» Activity: Transcribe, starting at the line with "In few cases" and ending at the line with "Output without any escaping", every line of the material below exactly, but leave out the pictures and anything outside that span.

» Dataset:
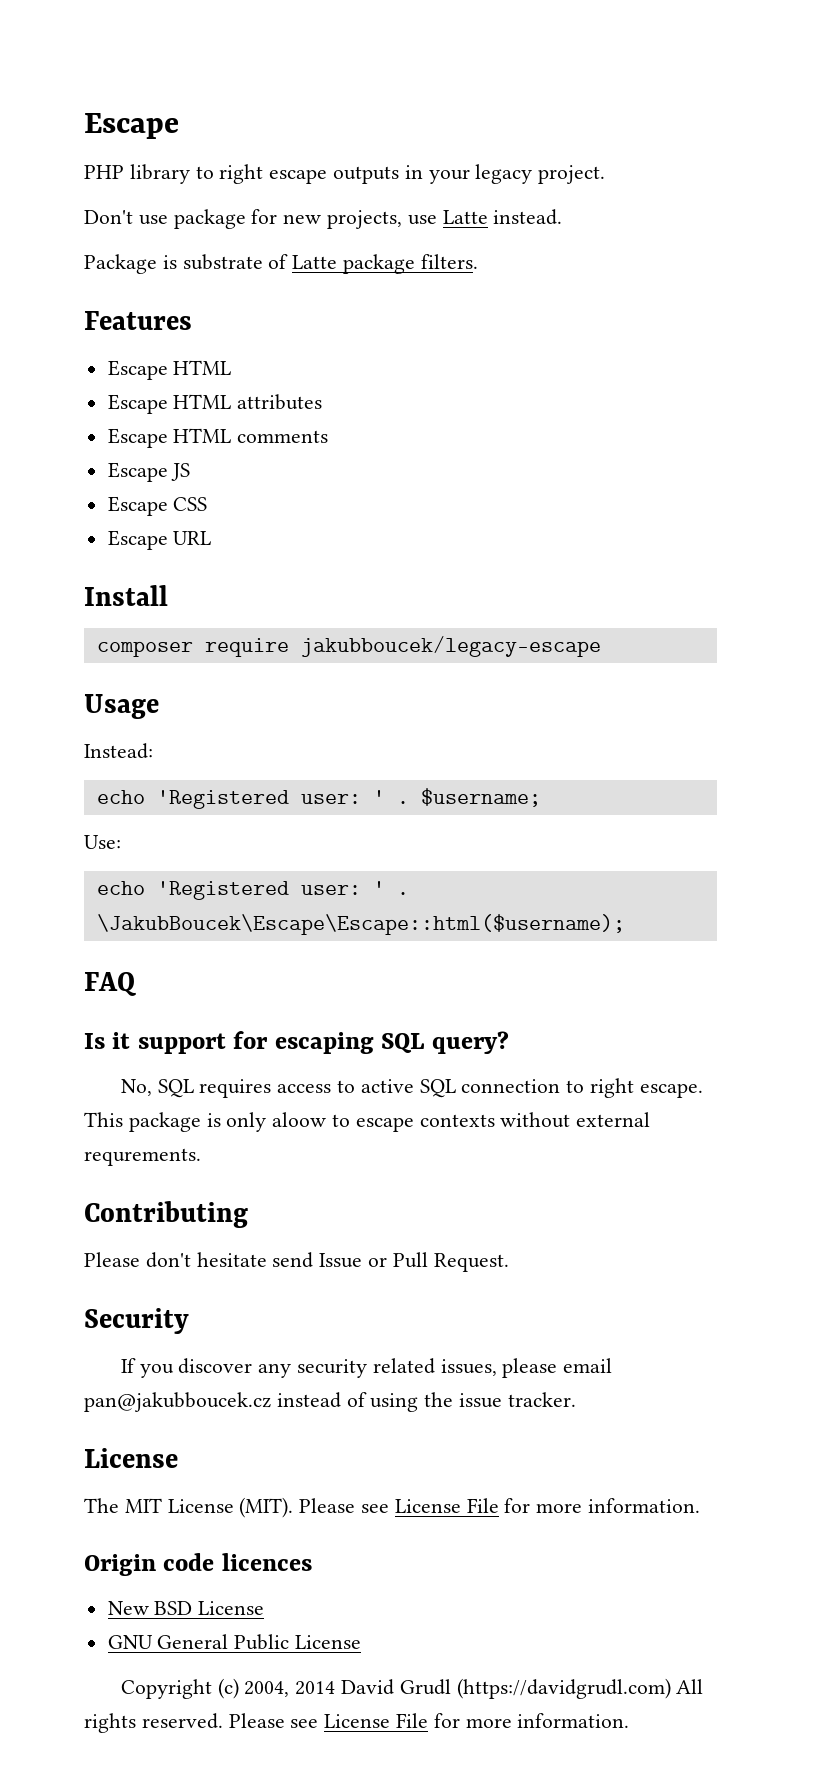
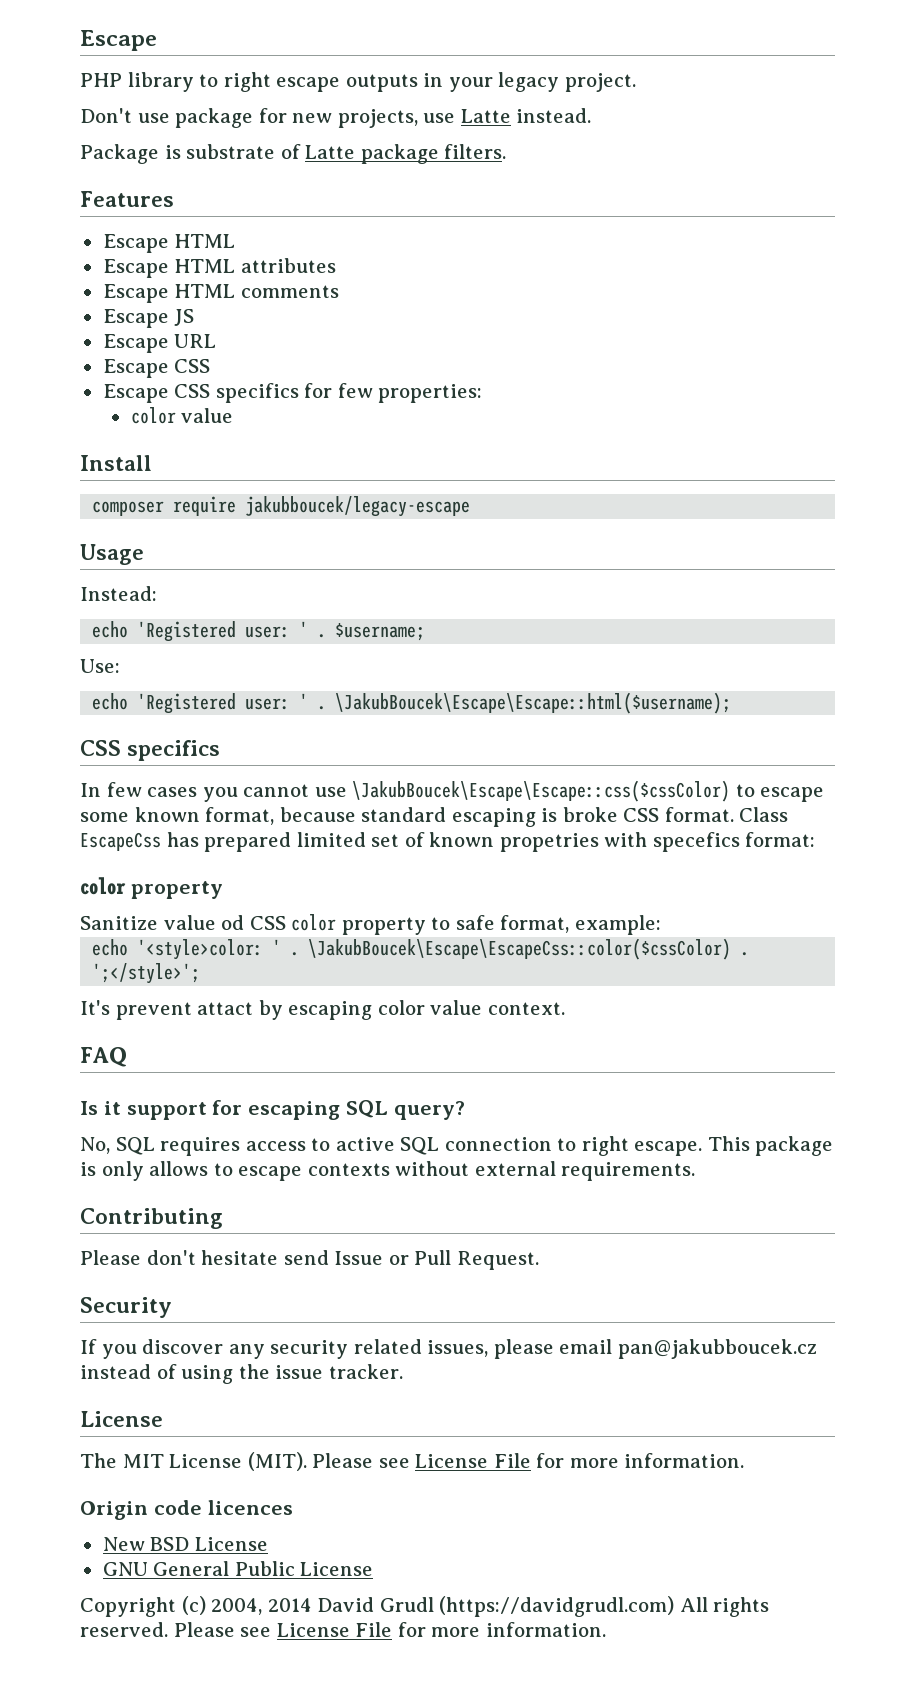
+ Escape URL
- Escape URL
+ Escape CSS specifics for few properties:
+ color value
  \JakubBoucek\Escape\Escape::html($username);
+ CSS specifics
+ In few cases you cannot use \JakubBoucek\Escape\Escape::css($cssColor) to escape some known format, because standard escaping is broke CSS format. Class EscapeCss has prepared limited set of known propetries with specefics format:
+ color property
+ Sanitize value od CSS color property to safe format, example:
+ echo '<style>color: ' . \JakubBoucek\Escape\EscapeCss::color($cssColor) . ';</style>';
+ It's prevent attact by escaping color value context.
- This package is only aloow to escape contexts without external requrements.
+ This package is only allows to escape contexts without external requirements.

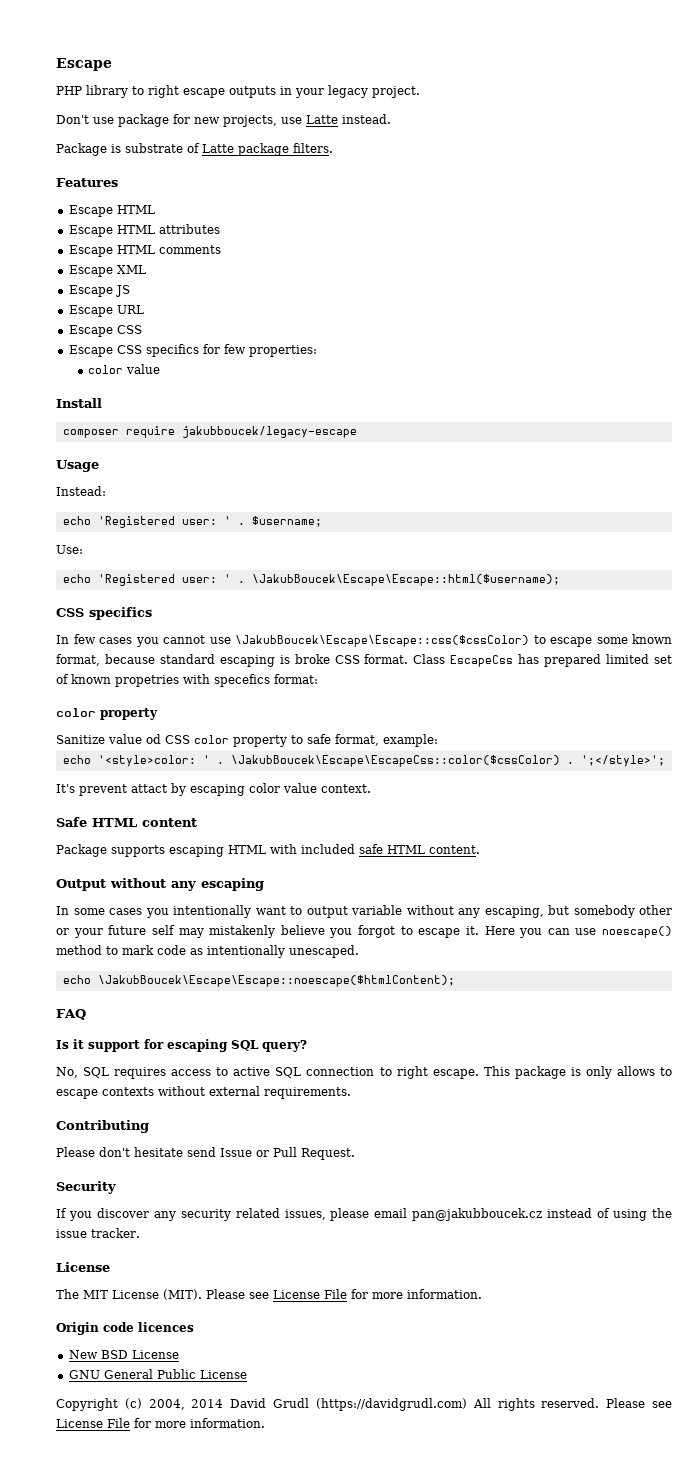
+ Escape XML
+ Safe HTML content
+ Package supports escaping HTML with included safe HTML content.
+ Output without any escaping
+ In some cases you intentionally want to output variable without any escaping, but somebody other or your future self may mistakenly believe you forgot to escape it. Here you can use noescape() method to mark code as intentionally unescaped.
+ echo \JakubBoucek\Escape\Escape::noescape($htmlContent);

==

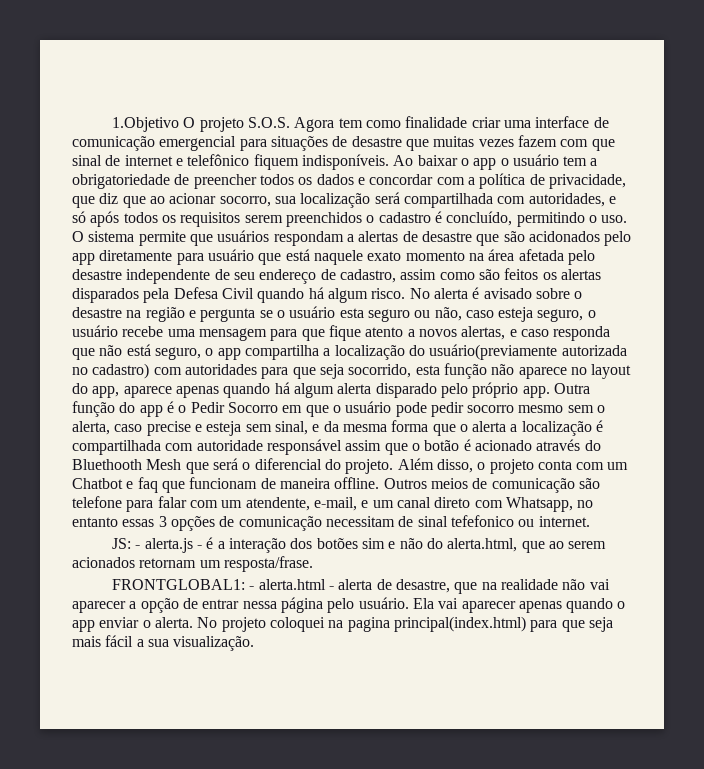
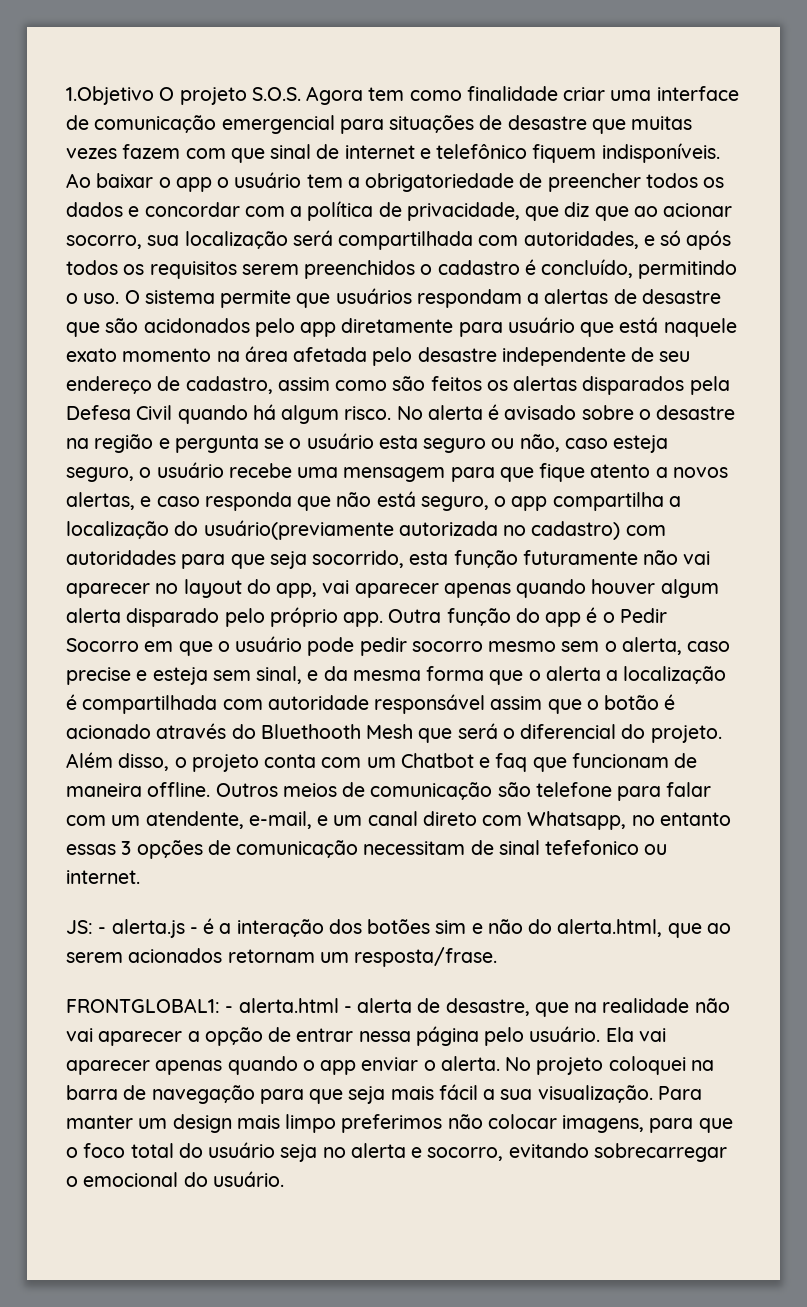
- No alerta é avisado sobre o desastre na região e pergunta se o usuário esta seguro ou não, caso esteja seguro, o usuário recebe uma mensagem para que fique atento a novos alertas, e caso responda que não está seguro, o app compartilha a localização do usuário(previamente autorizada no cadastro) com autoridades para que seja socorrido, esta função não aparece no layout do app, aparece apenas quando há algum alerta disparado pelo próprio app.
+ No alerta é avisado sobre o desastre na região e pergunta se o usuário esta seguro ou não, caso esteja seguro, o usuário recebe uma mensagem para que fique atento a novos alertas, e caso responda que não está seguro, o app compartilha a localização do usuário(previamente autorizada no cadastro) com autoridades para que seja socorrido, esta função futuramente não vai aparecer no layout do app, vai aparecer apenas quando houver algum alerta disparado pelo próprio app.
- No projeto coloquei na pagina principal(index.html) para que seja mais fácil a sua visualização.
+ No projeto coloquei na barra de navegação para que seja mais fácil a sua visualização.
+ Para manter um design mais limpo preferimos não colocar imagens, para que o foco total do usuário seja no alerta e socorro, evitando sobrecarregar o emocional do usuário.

==

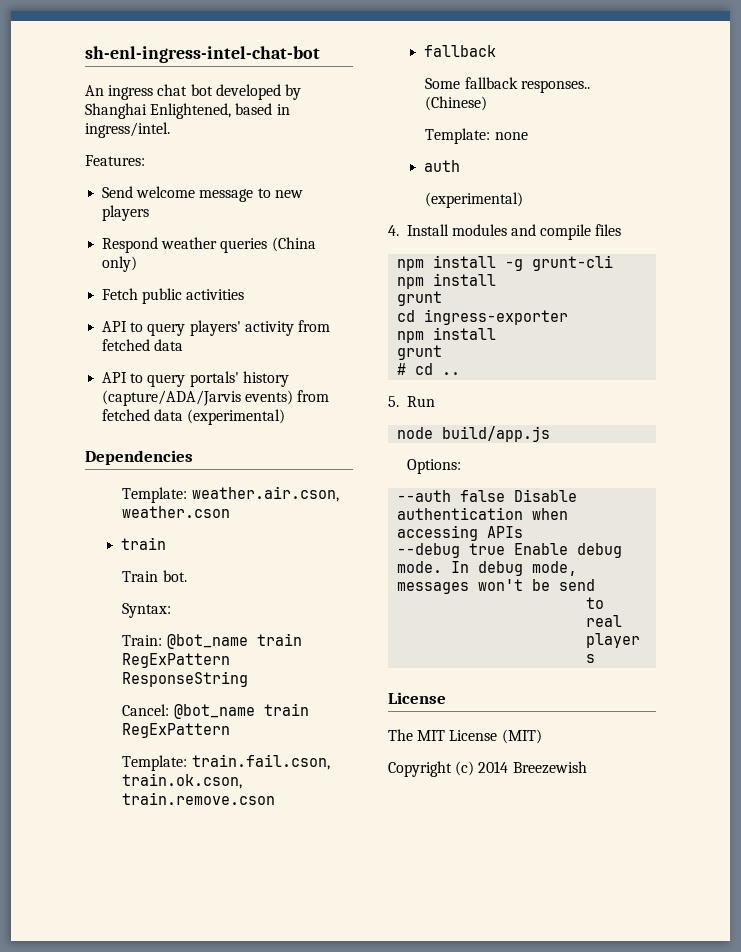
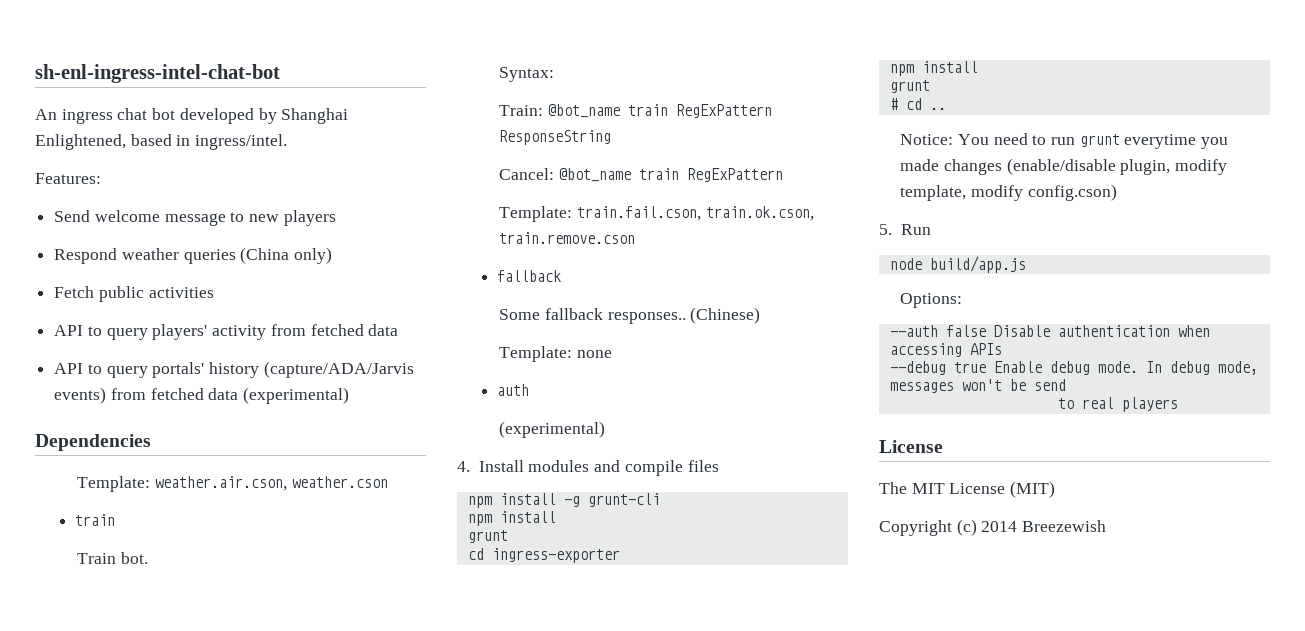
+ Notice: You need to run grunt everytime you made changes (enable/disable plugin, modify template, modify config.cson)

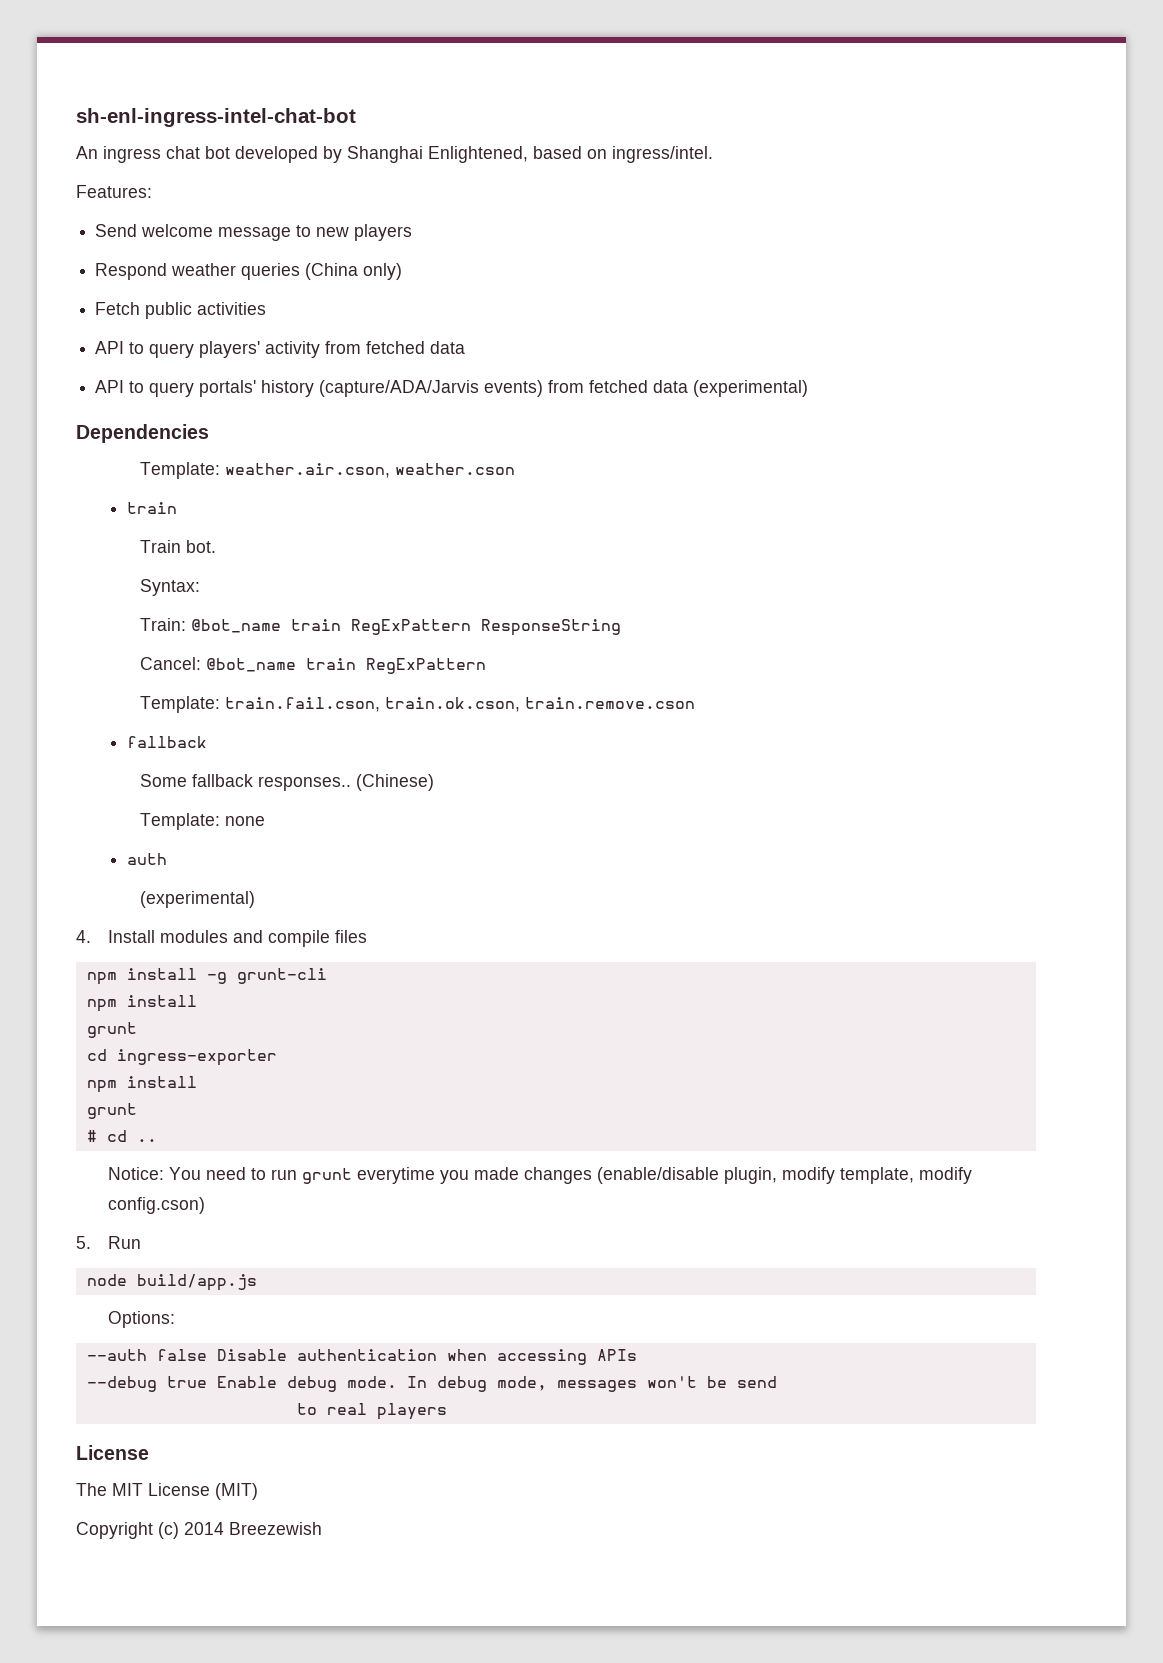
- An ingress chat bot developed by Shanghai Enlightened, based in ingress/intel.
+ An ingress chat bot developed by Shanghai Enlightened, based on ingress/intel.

» Answer to the problem:
+ In few cases you cannot use \JakubBoucek\Escape\Escape::css($cssColor) to escape some known format, because standard escaping is broke CSS format. Class EscapeCss has prepared limited set of known propetries with specefics format:
+ color property
+ Sanitize value od CSS color property to safe format, example:
+ echo '<style>color: ' . \JakubBoucek\Escape\EscapeCss::color($cssColor) . ';</style>';
+ It's prevent attact by escaping color value context.
- This package is only aloow to escape contexts without external requrements.
+ This package is only allows to escape contexts without external requirements.

+ Escape XML
+ Safe HTML content
+ Package supports escaping HTML with included safe HTML content.
+ Output without any escaping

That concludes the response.